Description of the task = Some of the lines below need repeating. Reproduce exactly those between the lines holding "subtotal: 4172.22 -> 5209.50" and "total: 4424.67 -> 5524.19", inclusive.

[Start of Attachment]

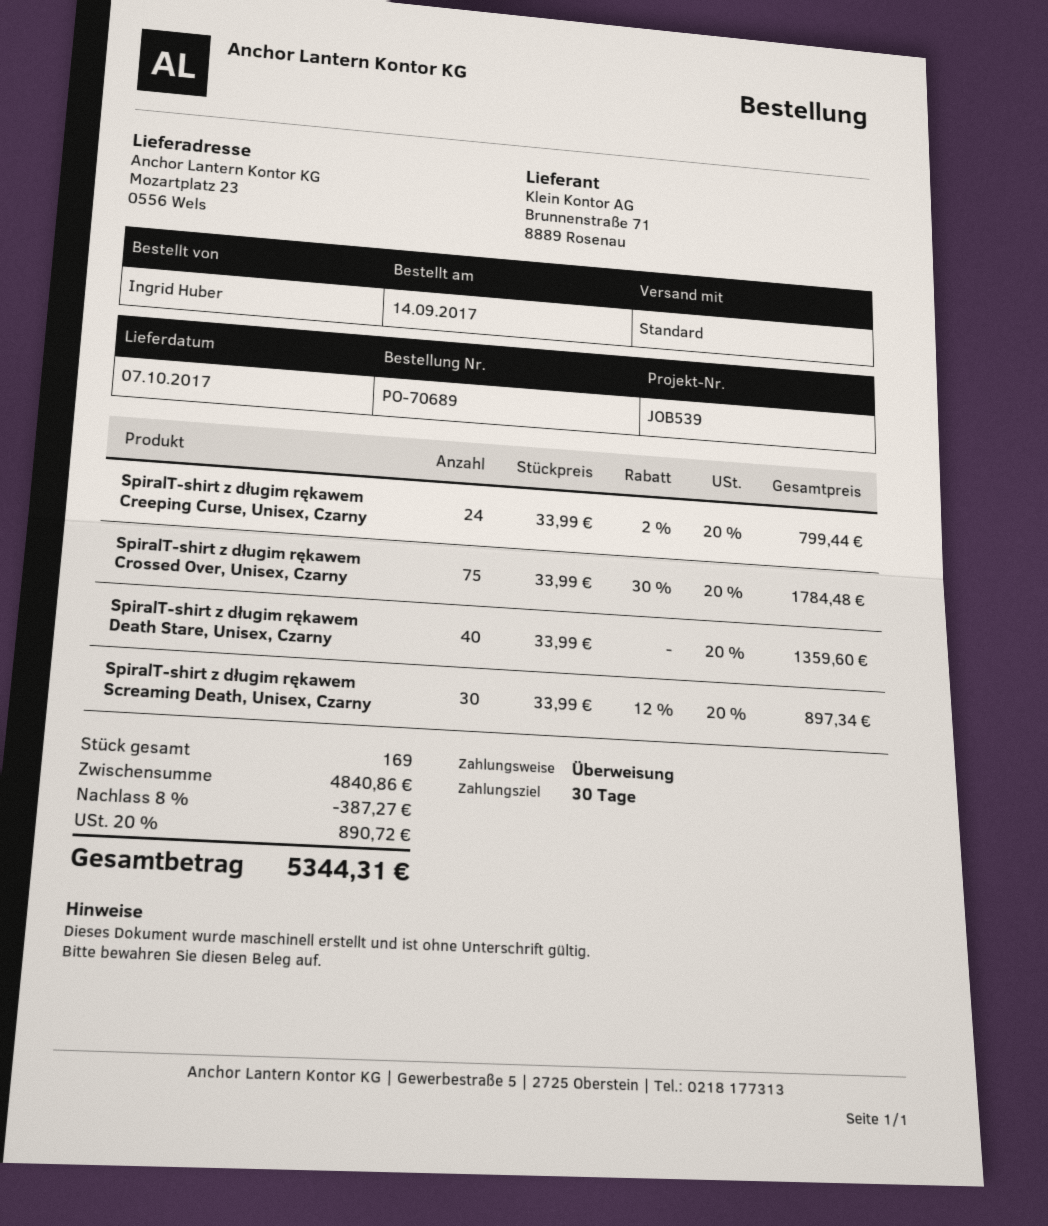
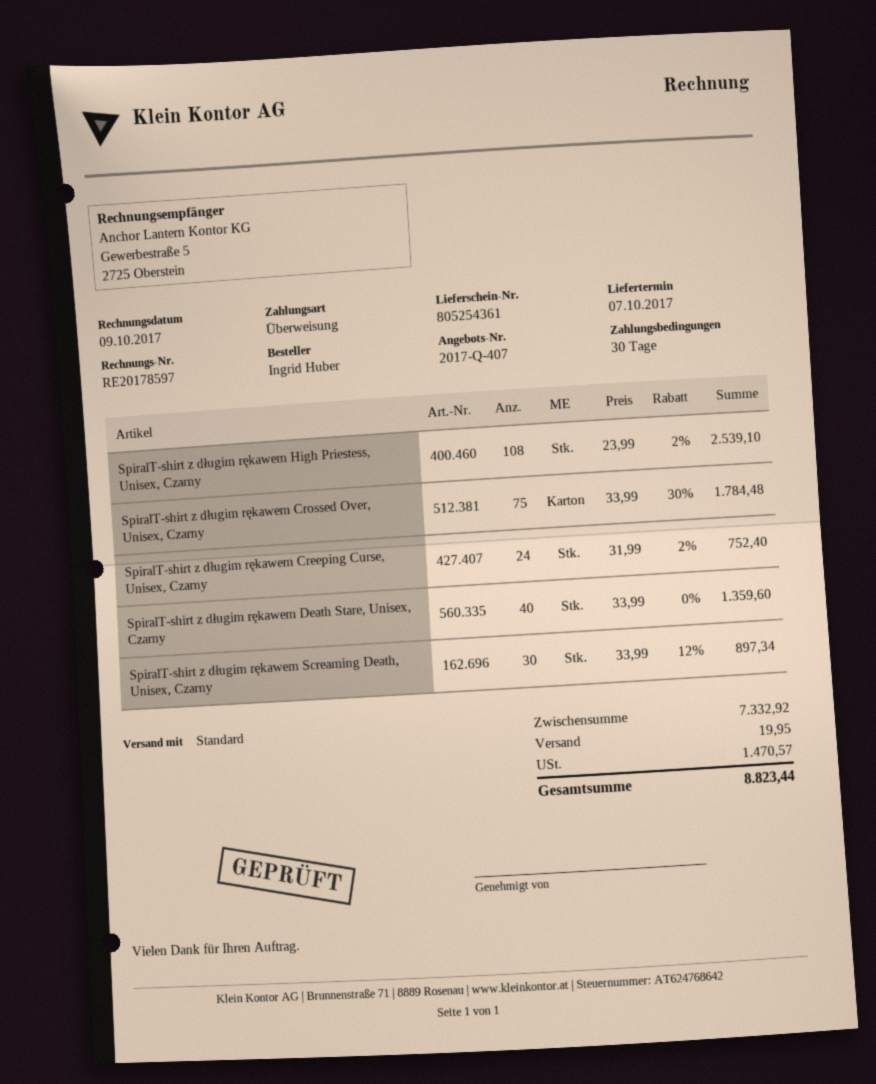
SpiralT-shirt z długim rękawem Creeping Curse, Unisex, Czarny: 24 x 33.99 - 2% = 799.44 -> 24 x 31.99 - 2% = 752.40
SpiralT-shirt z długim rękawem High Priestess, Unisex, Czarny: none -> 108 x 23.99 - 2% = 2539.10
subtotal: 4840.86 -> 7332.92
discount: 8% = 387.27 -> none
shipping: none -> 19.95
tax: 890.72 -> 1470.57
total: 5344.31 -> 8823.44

[End of Attachment]
[Start of Attachment]

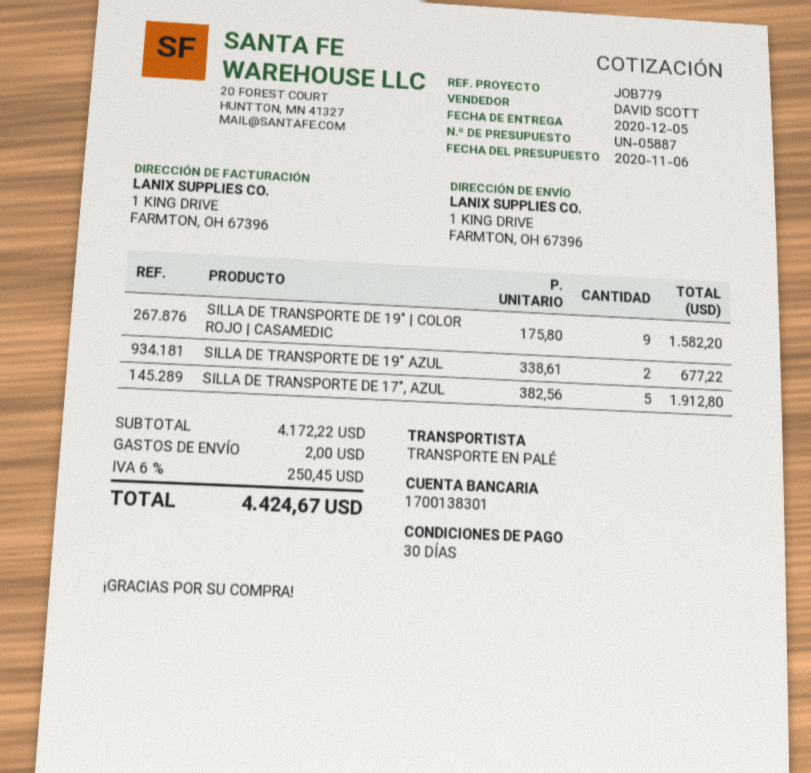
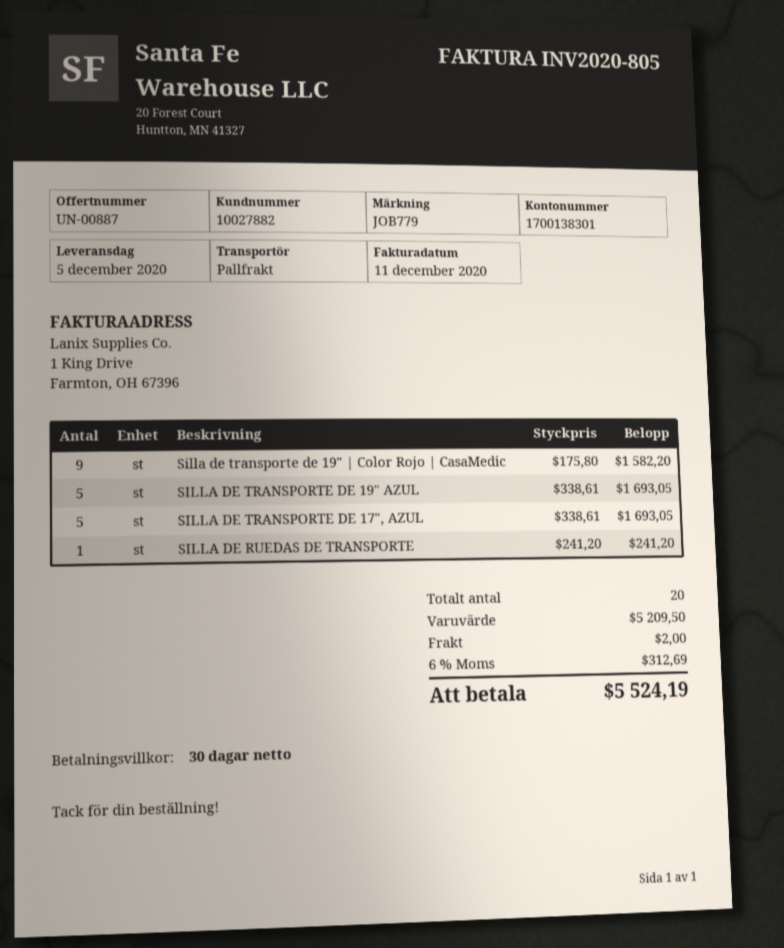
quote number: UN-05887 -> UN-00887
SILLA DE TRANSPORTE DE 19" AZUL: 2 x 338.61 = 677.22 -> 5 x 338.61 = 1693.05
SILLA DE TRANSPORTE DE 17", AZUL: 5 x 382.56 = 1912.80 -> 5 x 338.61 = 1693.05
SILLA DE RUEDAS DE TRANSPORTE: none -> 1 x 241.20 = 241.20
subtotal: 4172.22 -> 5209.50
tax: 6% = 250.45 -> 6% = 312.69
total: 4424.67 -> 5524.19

[End of Attachment]

Answer box =
subtotal: 4172.22 -> 5209.50
tax: 6% = 250.45 -> 6% = 312.69
total: 4424.67 -> 5524.19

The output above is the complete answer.